O professor de musicologia Carlos Palombini, da UFMG, explica por que o proibidão merece tanto respeito quanto o samba ou qualquer outro gênero musical.

Dia 9 de agosto de 2012, depois de encontrar meu amigo Gustavo Lopes, o MC Orelha, em seu estúdio no Largo da Batalha, em Niterói, escrevi a Nilo Batista. Eu ouvira de seu DJ-produtor, Gelouko, que Gustavo não recebia direitos autorais por “Na faixa de Gaza é assim”, hoje com mais de quinze milhões de acessos no YouTube, porque “proibidão não paga direito autoral”.

Em 23 de outubro Carlos Bruce Batista me escreveu para dizer que seu pai tivera a ideia de incluir um livro sobre proibidões na série Criminologia de Cordel, publicada pela Revan para o Instituto Carioca de Criminologia.
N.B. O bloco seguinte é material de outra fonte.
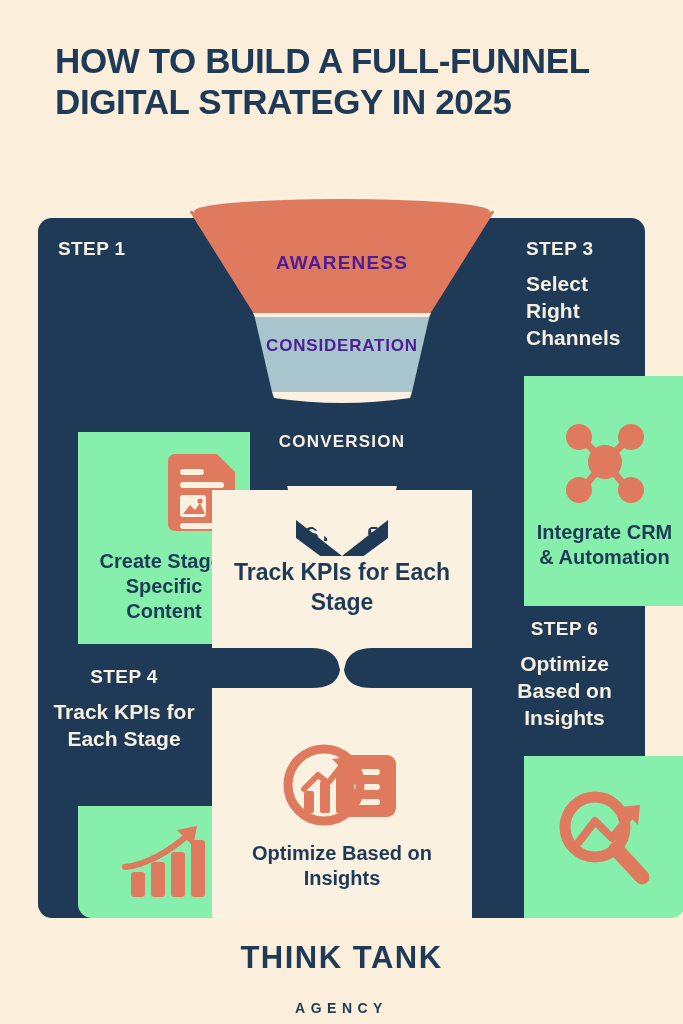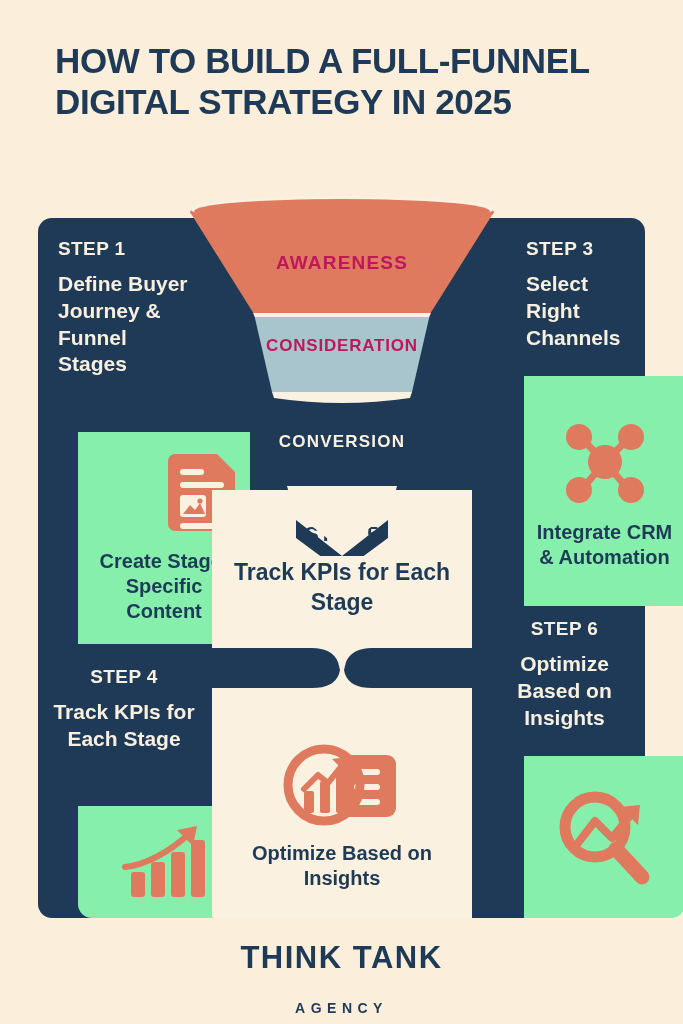"AWARENESS" .funnel-label { color: #be185d -> #4c1d95 }
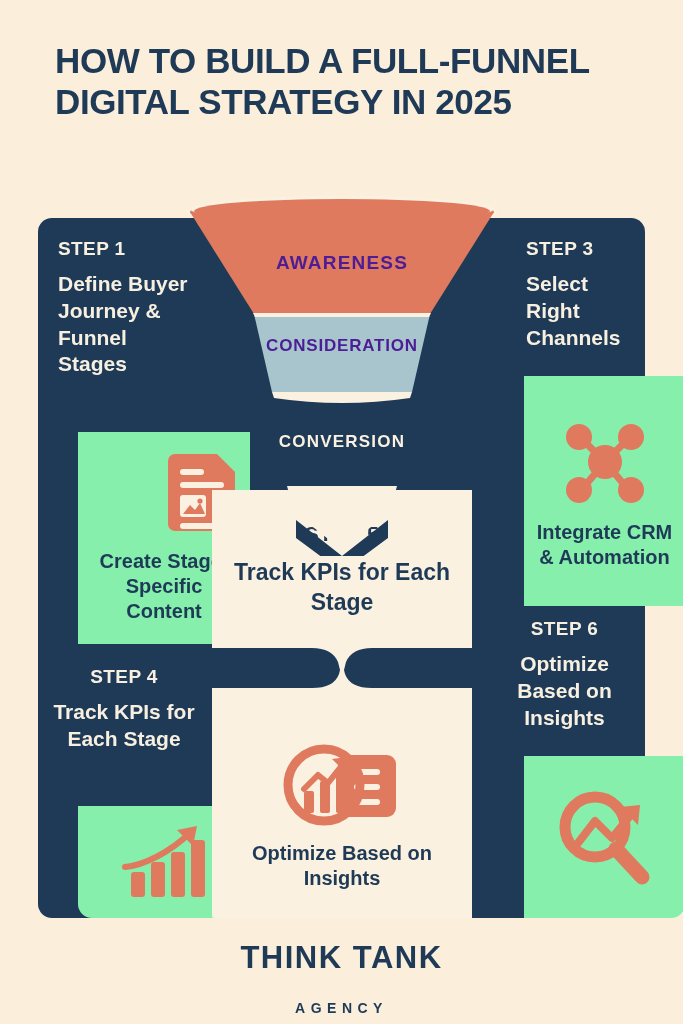"Define Buyer Journey & Funnel" div.step-text { html: <div>Define Buyer Journey &amp; Funnel Stages</div> -> none }
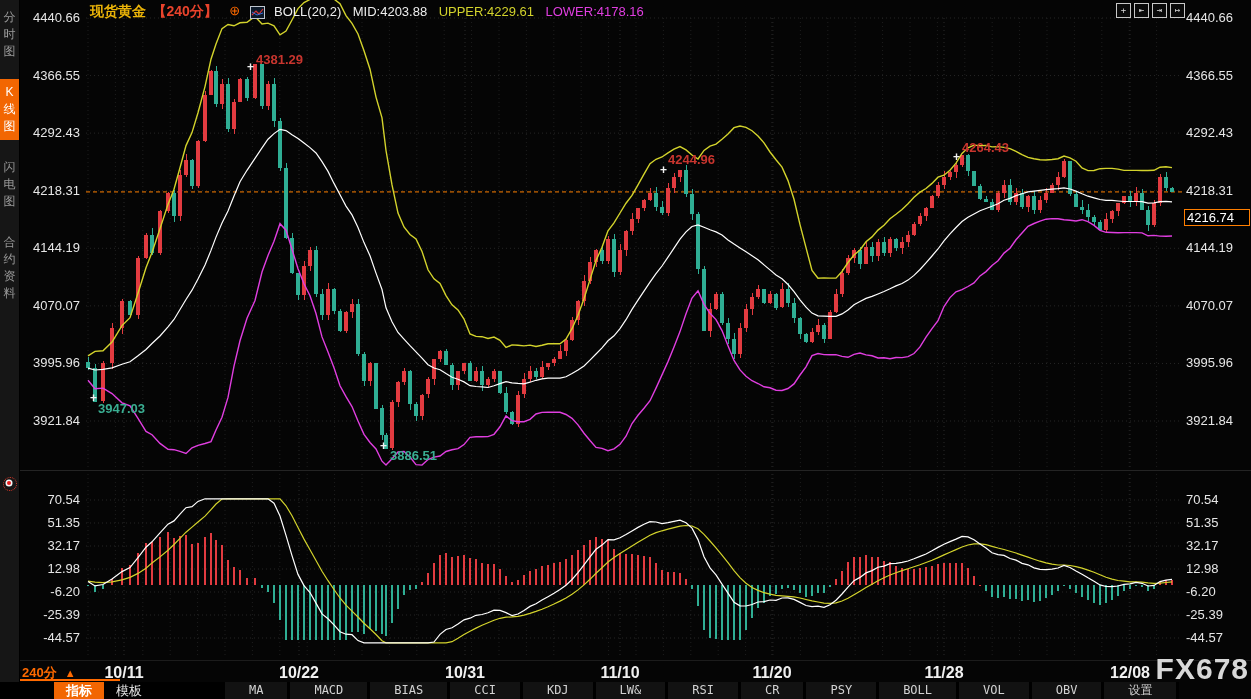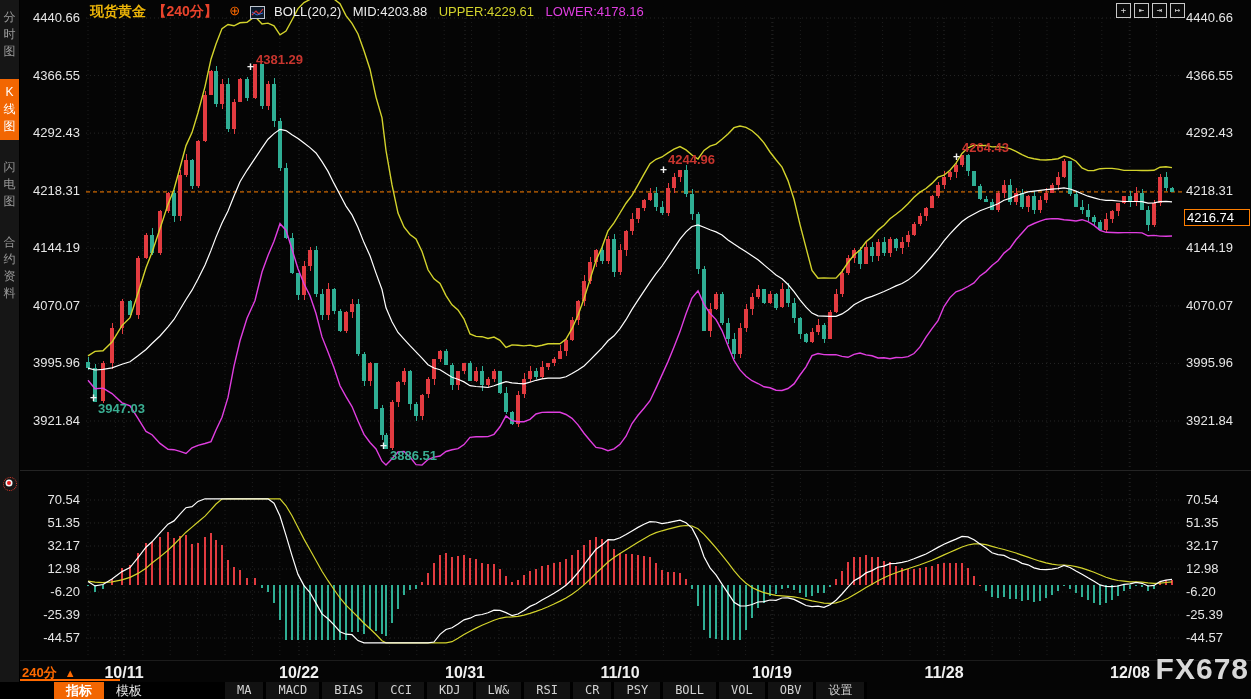"10/19" span.dlab { text: 10/19 -> 11/20 }
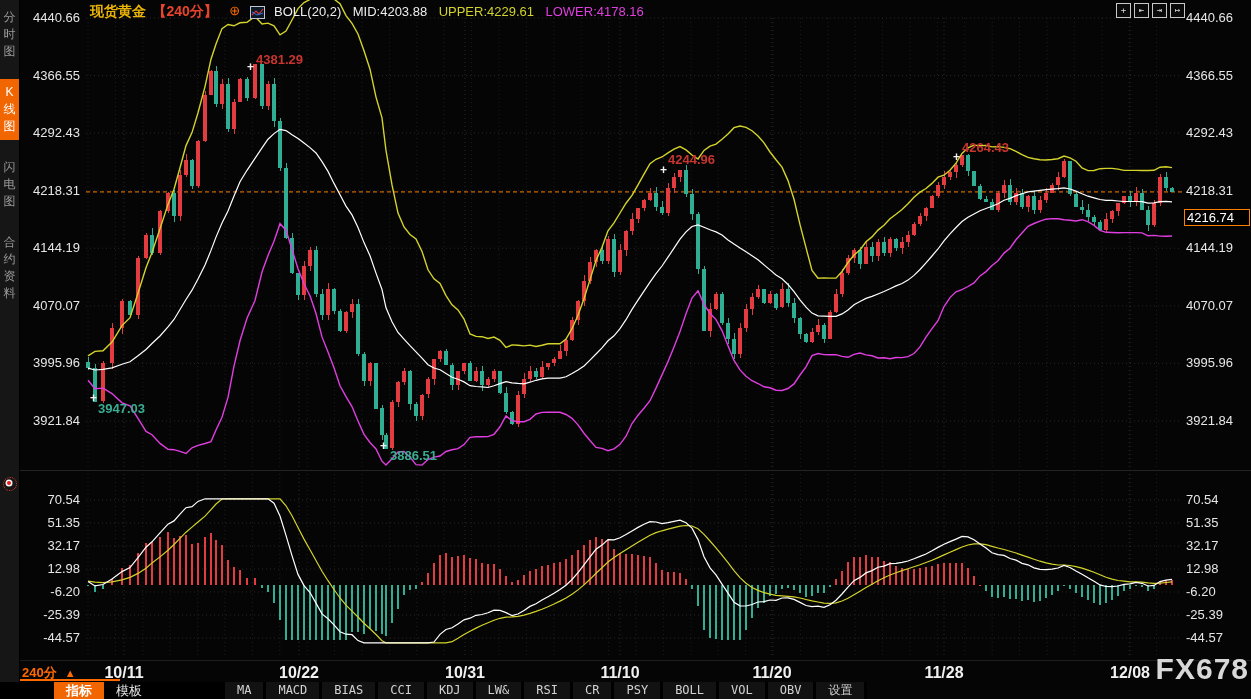"MA" .ind { padding: 0 12px -> 0 24px }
Carlos convidou um grupo de autores das áreas de direito, música e cultura, e obtivemos a colaboração de dois dos mais importantes compositores do subgênero que, nas palavras do DJ Marcelo André (em entrevista recente), “é o mais autêntico”: Thiago dos Santos, da Vila Cruzeiro (o “Praga”), e o próprio MC Orelha.

Minha contribuição para o livro consistiu numa entrevista com Gustavo Lopes e numa análise de “Na faixa de Gaza é assim”. Em 26 de novembro de 2013 nos reunimos no Circo Voador para o lançamento do livro. O ministro argentino da Corte Suprema de Justiça, Raúl Zaffaroni, o delegado Orlando Zaccone D’Elia Filho, o empresário Rômulo Costa, e os MCs Catra, Leonardo e Smith estiveram presentes.

Embora a maioria dos autores não esteja exatamente no início de suas carreiras, creio poder falar em nome de todos e dizer que é um trabalho do qual nos orgulhamos particularmente, pois estamos na companhia de pessoas que admiramos pessoal e profissionalmente. Tanto que, há alguns dias, fui procurar na rede mais quinze exemplares do livro para dar de presente.

Foi quando me deparei com alguns comentários curiosos e talvez representativos, um deles publicado no portal El Hombre. Pedro Nogueira, editor-chefe, me convidou a respondê-los.

Não é estimulante, do ponto de vista intelectual, refutar o senso comum, em especial quando ele não se dá ao trabalho de revestir-se de qualquer coerência, mas limita-se a fazer alarde de gostos e opiniões teórica e empiricamente desinformadas. O que há de mais elaborado no texto é o título, síntese de uma ignorância que o benefício da dúvida me obriga a considerar honesta. Não pode haver “culturalização” do que em si já é cultura. Seria necessário que o autor apresentasse uma definição de cultura capaz de excluir o funk carioca para que o termo tivesse qualquer autoridade.

Mas “culturalização” aqui deve ser tomada como paródia pura e simples de “criminalização”. Tal procedimento, comum no funk carioca, mostra a impossibilidade em que a cultura nacional se encontra de produzir um intelectual de direita. Tampouco há “choradeira em torno da crise do gênero brasileiro”, porquanto não está em crise a música, estão em crise alguns daqueles que a produzem. Para o autor, o problema é simples: ele vai passar-nos uma descompostura e necessita da “choradeira” justificativa. Esse “pai” preocupado com nossa educação carece de autoridade todavia.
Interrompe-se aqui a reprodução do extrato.